Raw data
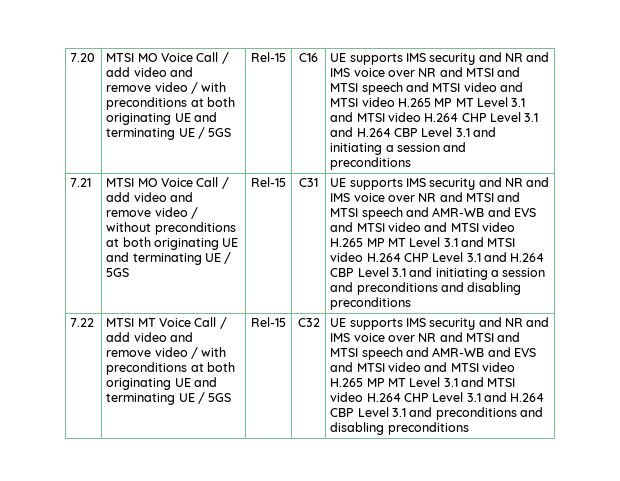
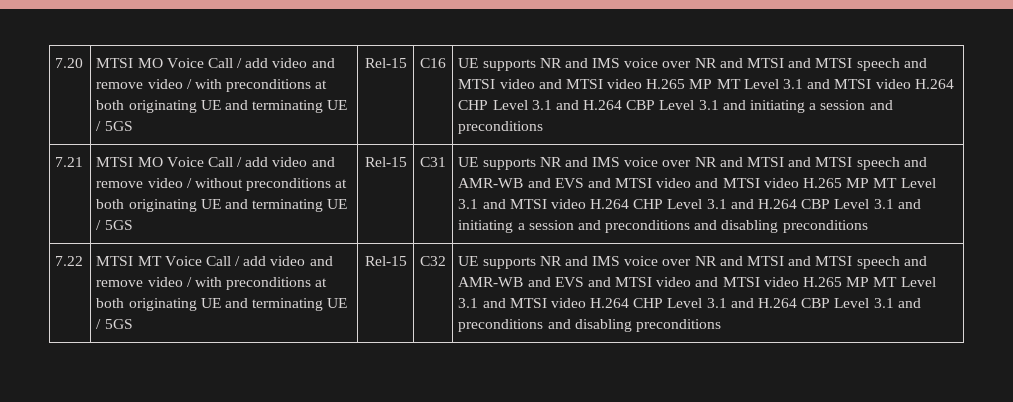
- UE supports IMS security and NR and IMS voice over NR and MTSI and MTSI speech and MTSI video and MTSI video H.265 MP MT Level 3.1 and MTSI video H.264 CHP Level 3.1 and H.264 CBP Level 3.1 and initiating a session and preconditions
+ UE supports NR and IMS voice over NR and MTSI and MTSI speech and MTSI video and MTSI video H.265 MP MT Level 3.1 and MTSI video H.264 CHP Level 3.1 and H.264 CBP Level 3.1 and initiating a session and preconditions
- UE supports IMS security and NR and IMS voice over NR and MTSI and MTSI speech and AMR-WB and EVS and MTSI video and MTSI video H.265 MP MT Level 3.1 and MTSI video H.264 CHP Level 3.1 and H.264 CBP Level 3.1 and initiating a session and preconditions and disabling preconditions
+ UE supports NR and IMS voice over NR and MTSI and MTSI speech and AMR-WB and EVS and MTSI video and MTSI video H.265 MP MT Level 3.1 and MTSI video H.264 CHP Level 3.1 and H.264 CBP Level 3.1 and initiating a session and preconditions and disabling preconditions
- UE supports IMS security and NR and IMS voice over NR and MTSI and MTSI speech and AMR-WB and EVS and MTSI video and MTSI video H.265 MP MT Level 3.1 and MTSI video H.264 CHP Level 3.1 and H.264 CBP Level 3.1 and preconditions and disabling preconditions
+ UE supports NR and IMS voice over NR and MTSI and MTSI speech and AMR-WB and EVS and MTSI video and MTSI video H.265 MP MT Level 3.1 and MTSI video H.264 CHP Level 3.1 and H.264 CBP Level 3.1 and preconditions and disabling preconditions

What the exercise asks
From the first line to the last, retype the data above exactly, but not its images.

Result of the task
- UE supports IMS security and NR and IMS voice over NR and MTSI and MTSI speech and MTSI video and MTSI video H.265 MP MT Level 3.1 and MTSI video H.264 CHP Level 3.1 and H.264 CBP Level 3.1 and initiating a session and preconditions
+ UE supports NR and IMS voice over NR and MTSI and MTSI speech and MTSI video and MTSI video H.265 MP MT Level 3.1 and MTSI video H.264 CHP Level 3.1 and H.264 CBP Level 3.1 and initiating a session and preconditions
- UE supports IMS security and NR and IMS voice over NR and MTSI and MTSI speech and AMR-WB and EVS and MTSI video and MTSI video H.265 MP MT Level 3.1 and MTSI video H.264 CHP Level 3.1 and H.264 CBP Level 3.1 and initiating a session and preconditions and disabling preconditions
+ UE supports NR and IMS voice over NR and MTSI and MTSI speech and AMR-WB and EVS and MTSI video and MTSI video H.265 MP MT Level 3.1 and MTSI video H.264 CHP Level 3.1 and H.264 CBP Level 3.1 and initiating a session and preconditions and disabling preconditions
- UE supports IMS security and NR and IMS voice over NR and MTSI and MTSI speech and AMR-WB and EVS and MTSI video and MTSI video H.265 MP MT Level 3.1 and MTSI video H.264 CHP Level 3.1 and H.264 CBP Level 3.1 and preconditions and disabling preconditions
+ UE supports NR and IMS voice over NR and MTSI and MTSI speech and AMR-WB and EVS and MTSI video and MTSI video H.265 MP MT Level 3.1 and MTSI video H.264 CHP Level 3.1 and H.264 CBP Level 3.1 and preconditions and disabling preconditions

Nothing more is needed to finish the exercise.